Instructions to follow >>
Your copy should repeat the data that follows exactly and contain no image.

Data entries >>

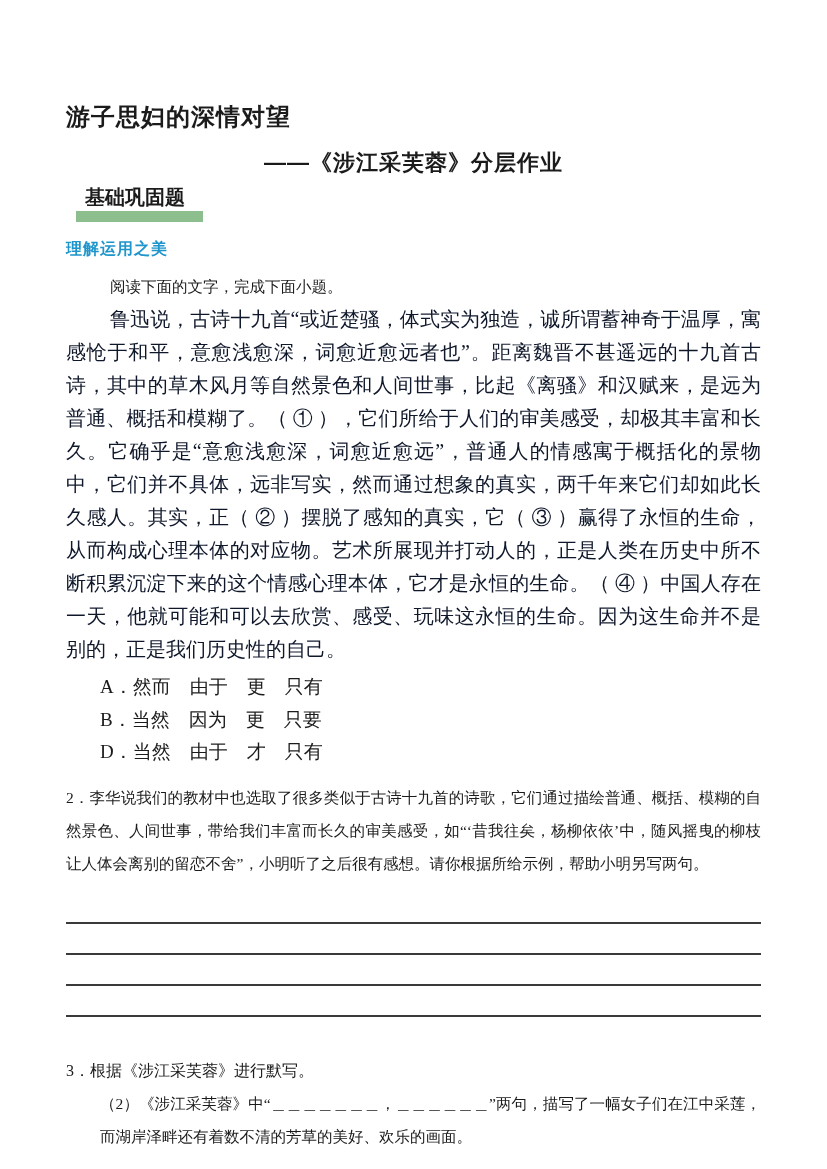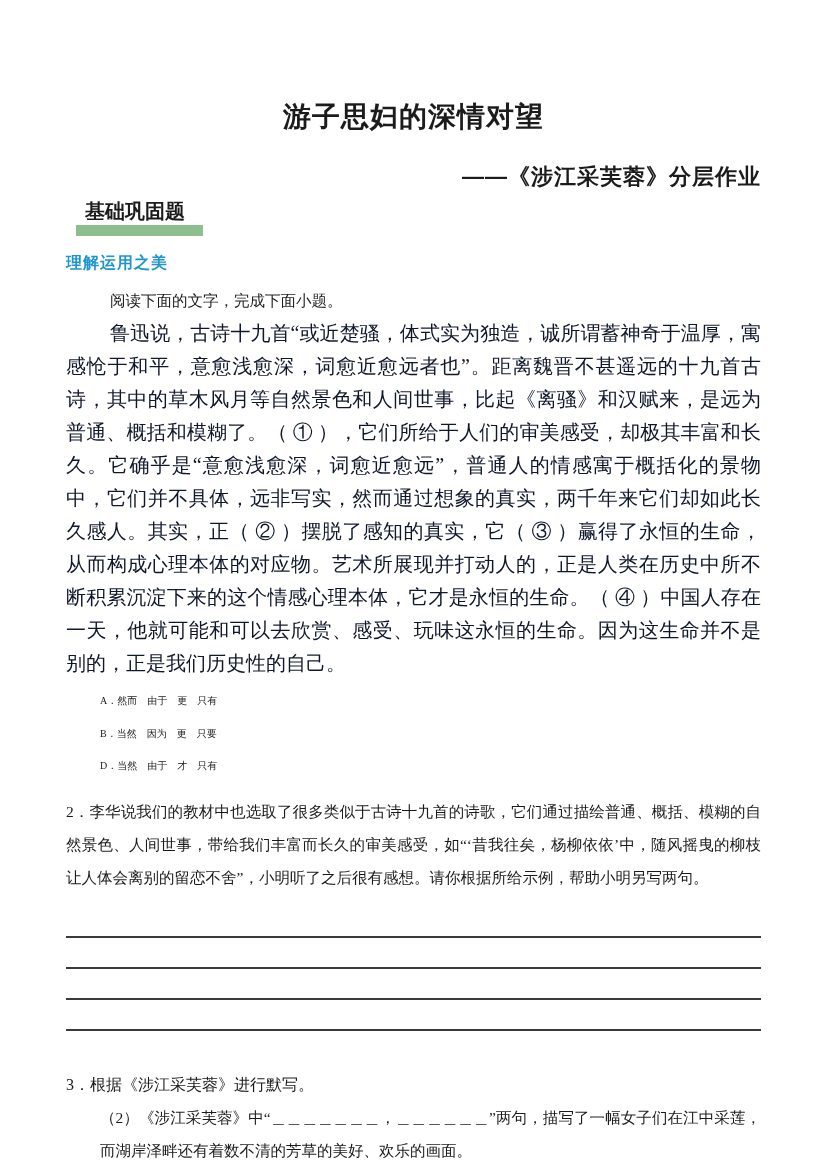--- a/index.html
+++ b/index.html
@@ -24,10 +24,9 @@
   }
   .doc-title{
     font-family:"Liberation Sans","DejaVu Sans",sans-serif;
-    font-size:28px;
+    font-size:24px;
     line-height:28px;
     font-weight:bold;
-    text-align:center;
     letter-spacing:1px;
   }
   .doc-subtitle{

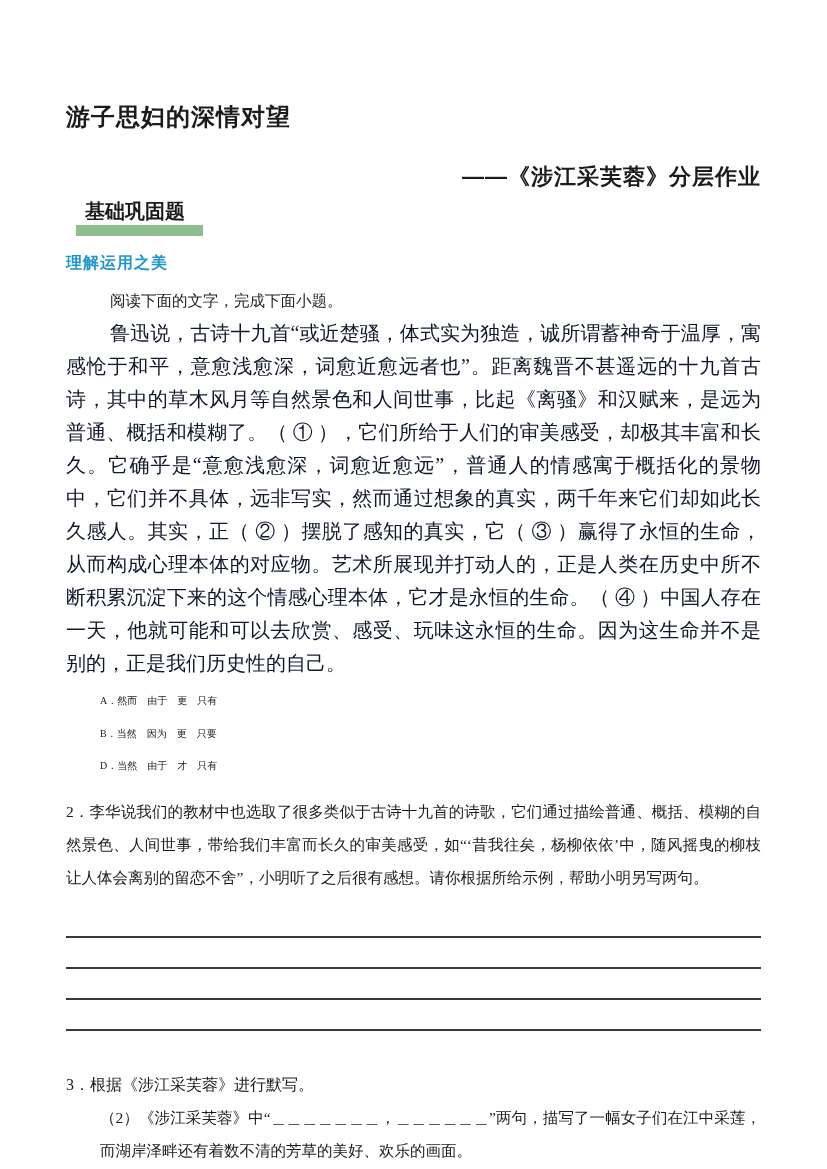--- a/index.html
+++ b/index.html
@@ -34,9 +34,9 @@
     font-size:22px;
     line-height:28px;
     font-weight:bold;
-    text-align:right;
+    text-align:center;
     letter-spacing:1px;
-    margin-top:32px;
+    margin-top:18px;
   }
   .section-badge{
     margin-top:8px;

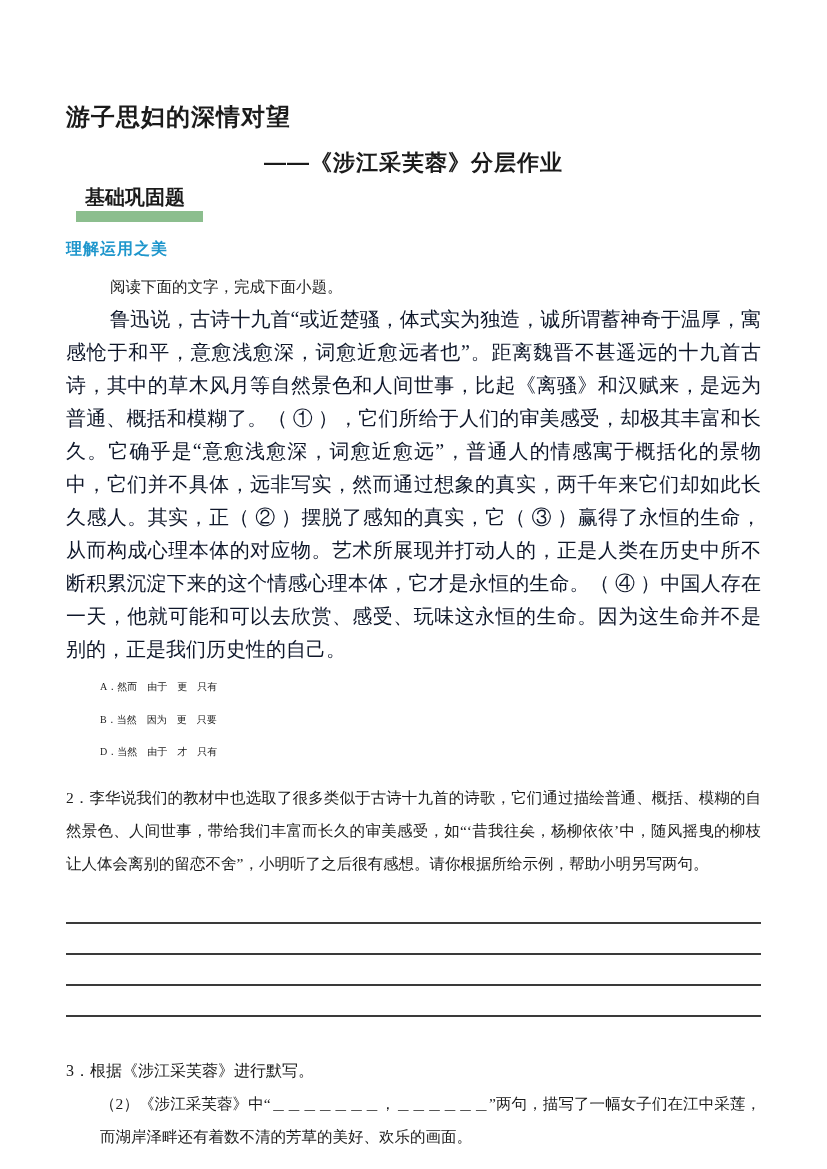--- a/index.html
+++ b/index.html
@@ -92,7 +92,7 @@
     margin-top:5px;
   }
   .options li{
-    font-size:10px;
+    font-size:19px;
     line-height:32.5px;
   }
   .q2-text{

Output of the exercise >>
--- a/index.html
+++ b/index.html
@@ -24,10 +24,9 @@
   }
   .doc-title{
     font-family:"Liberation Sans","DejaVu Sans",sans-serif;
-    font-size:28px;
+    font-size:24px;
     line-height:28px;
     font-weight:bold;
-    text-align:center;
     letter-spacing:1px;
   }
   .doc-subtitle{

--- a/index.html
+++ b/index.html
@@ -34,9 +34,9 @@
     font-size:22px;
     line-height:28px;
     font-weight:bold;
-    text-align:right;
+    text-align:center;
     letter-spacing:1px;
-    margin-top:32px;
+    margin-top:18px;
   }
   .section-badge{
     margin-top:8px;

--- a/index.html
+++ b/index.html
@@ -92,7 +92,7 @@
     margin-top:5px;
   }
   .options li{
-    font-size:10px;
+    font-size:19px;
     line-height:32.5px;
   }
   .q2-text{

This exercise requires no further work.